Souris nano-traitées : cardiotoxicité réduite
Pour démontrer l’efficacité de ces nanoporteurs, l’équipe de recherche a collaboré avec Jeanne Leblond-Chain, pharmacienne à l’Université de Bordeaux, en France, le biochimiste Luc DesGroseillers et le pathologiste Jérémie Berdugo, de l’UdeM, Céline Fiset, pharmacienne à l’Institut Headart de Montréal. De Guire, biochimiste clinique à l’Hôpital Maisonneuve-Rosemont, affilié à l’UdeM. En utilisant le nouveau support de médicament conçu pour la doxorubicine, l’équipe a montré qu’une formulation spécifique du support de médicament retient la doxorubicine dans le sang et réduit considérablement sa libération dans les organes clés tels que le cœur, les poumons et le pancréas. Chez les souris traitées avec cette formulation, la doxorubicine a été retenue dans le sang 18 fois plus longtemps et la cardiotoxicité a également été réduite, ce qui a permis aux souris de rester en meilleure santé, comme en témoigne une prise de poids normale. « Une autre caractéristique importante de nos nanoporteurs est leur grande flexibilité », souligne Alexis Vallée-Bélisle. Jusqu’à présent, nous avons démontré le principe de fonctionnement de ces nanoporteurs pour deux médicaments. Mais grâce à la haute programmabilité de la chimie de l’ADN et des protéines, nous pouvons désormais concevoir ces supports pour fournir avec précision une large gamme de molécules thérapeutiques. Ces transporteurs pourraient également être combinés avec des transporteurs liposomaux artificiels, qui sont actuellement utilisés pour administrer des médicaments à des vitesses différentes.
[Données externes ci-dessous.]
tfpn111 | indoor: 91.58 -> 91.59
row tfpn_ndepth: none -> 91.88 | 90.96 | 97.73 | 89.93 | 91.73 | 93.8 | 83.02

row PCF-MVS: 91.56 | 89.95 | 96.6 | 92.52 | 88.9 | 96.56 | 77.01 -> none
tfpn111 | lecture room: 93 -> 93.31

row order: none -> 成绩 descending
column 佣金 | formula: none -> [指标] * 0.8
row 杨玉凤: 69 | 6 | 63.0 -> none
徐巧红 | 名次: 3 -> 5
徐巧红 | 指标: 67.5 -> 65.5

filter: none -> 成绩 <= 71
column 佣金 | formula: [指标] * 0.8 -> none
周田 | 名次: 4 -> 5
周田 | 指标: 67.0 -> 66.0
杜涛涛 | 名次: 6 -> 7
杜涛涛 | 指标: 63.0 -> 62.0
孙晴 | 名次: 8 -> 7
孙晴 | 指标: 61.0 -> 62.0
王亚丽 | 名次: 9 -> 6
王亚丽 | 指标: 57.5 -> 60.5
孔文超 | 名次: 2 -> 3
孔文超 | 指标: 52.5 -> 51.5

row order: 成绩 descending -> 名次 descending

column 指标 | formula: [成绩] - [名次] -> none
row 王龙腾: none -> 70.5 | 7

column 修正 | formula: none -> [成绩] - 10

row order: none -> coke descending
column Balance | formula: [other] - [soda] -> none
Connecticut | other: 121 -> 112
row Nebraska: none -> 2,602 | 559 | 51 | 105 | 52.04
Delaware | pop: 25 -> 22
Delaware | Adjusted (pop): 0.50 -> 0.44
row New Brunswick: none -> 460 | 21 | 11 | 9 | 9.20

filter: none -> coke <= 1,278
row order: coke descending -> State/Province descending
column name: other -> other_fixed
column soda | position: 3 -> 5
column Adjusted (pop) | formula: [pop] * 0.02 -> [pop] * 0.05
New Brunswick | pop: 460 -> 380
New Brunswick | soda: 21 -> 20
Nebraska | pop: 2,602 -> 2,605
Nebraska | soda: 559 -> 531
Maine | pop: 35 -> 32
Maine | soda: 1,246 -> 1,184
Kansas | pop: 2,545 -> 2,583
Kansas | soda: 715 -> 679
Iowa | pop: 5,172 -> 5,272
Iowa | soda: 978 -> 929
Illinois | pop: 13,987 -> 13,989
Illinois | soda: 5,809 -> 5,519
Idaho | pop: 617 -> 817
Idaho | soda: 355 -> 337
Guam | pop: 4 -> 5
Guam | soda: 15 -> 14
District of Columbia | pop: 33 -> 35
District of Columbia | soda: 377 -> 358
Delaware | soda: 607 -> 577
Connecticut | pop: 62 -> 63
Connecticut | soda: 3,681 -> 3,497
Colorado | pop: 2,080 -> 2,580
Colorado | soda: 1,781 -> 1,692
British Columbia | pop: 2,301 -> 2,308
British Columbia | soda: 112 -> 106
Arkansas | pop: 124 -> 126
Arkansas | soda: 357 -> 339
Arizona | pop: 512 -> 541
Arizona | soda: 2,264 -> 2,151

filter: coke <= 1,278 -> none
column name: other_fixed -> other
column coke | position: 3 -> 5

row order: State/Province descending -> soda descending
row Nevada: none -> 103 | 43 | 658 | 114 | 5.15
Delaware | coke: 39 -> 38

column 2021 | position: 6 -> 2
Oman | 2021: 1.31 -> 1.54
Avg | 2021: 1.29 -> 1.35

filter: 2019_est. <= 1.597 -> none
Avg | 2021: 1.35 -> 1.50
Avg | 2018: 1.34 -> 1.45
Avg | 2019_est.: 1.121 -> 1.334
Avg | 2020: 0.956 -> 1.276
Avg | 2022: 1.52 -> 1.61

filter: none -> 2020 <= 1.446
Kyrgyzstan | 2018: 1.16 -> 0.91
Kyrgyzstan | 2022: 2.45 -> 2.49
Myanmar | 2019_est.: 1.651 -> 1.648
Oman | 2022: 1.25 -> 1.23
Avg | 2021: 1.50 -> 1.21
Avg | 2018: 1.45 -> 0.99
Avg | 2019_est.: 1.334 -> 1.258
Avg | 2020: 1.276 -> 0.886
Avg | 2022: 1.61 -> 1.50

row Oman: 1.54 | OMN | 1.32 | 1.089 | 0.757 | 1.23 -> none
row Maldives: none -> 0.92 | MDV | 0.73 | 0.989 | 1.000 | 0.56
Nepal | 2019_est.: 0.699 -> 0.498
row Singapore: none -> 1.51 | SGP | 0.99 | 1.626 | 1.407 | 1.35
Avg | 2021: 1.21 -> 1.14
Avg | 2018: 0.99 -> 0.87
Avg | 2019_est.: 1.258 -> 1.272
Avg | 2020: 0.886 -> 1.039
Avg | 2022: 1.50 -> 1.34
Étude clinique sur les cancers du sang ?
L’équipe de recherche est maintenant désireuse de valider l’efficacité clinique de leur découverte. Étant donné que le nanoporteur de doxorubicine est programmé pour maintenir de manière optimale le médicament dans la circulation sanguine, il pourrait être utilisé pour traiter les cancers du sang, pense-t-il. « Nous envisageons que des nanotransporteurs similaires pourraient être développés pour transporter des médicaments vers d’autres parties du corps et maximiser la présence du médicament là où se trouvent les tumeurs », conclut Alexis Vallée-Bélisle. Cela améliorerait considérablement l’efficacité du médicament tout en réduisant ses effets secondaires.”
À propos de cette étude
L’article “Programmable self-regulatoring molecule buffers for precise sustained drug delivery”, par Arnaud Desrosiers et ses collègues, a été publié le 2 novembre 2022 dans la revue Communication nature. deux : 10.1038/s41467-022-33491-7. Alexis Vallée-Bélisle est professeur agrégé au Département de chimie de l’Université de Montréal. Il est titulaire de la Chaire de recherche du Canada en technologie industrielle et bionano. Son laboratoire s’inspire de la nature pour développer des nanotechnologies pour le traitement et la surveillance des maladies. Le financement de ces travaux a été assuré par le Conseil de recherches en sciences naturelles et en génie du Canada, le Programme des chaires de recherche du Canada, le Fonds de recherche du Québec – Nature et technologie et le Regroupement québécois de recherche sur la fonction, l’ingénierie et les applications des protéines.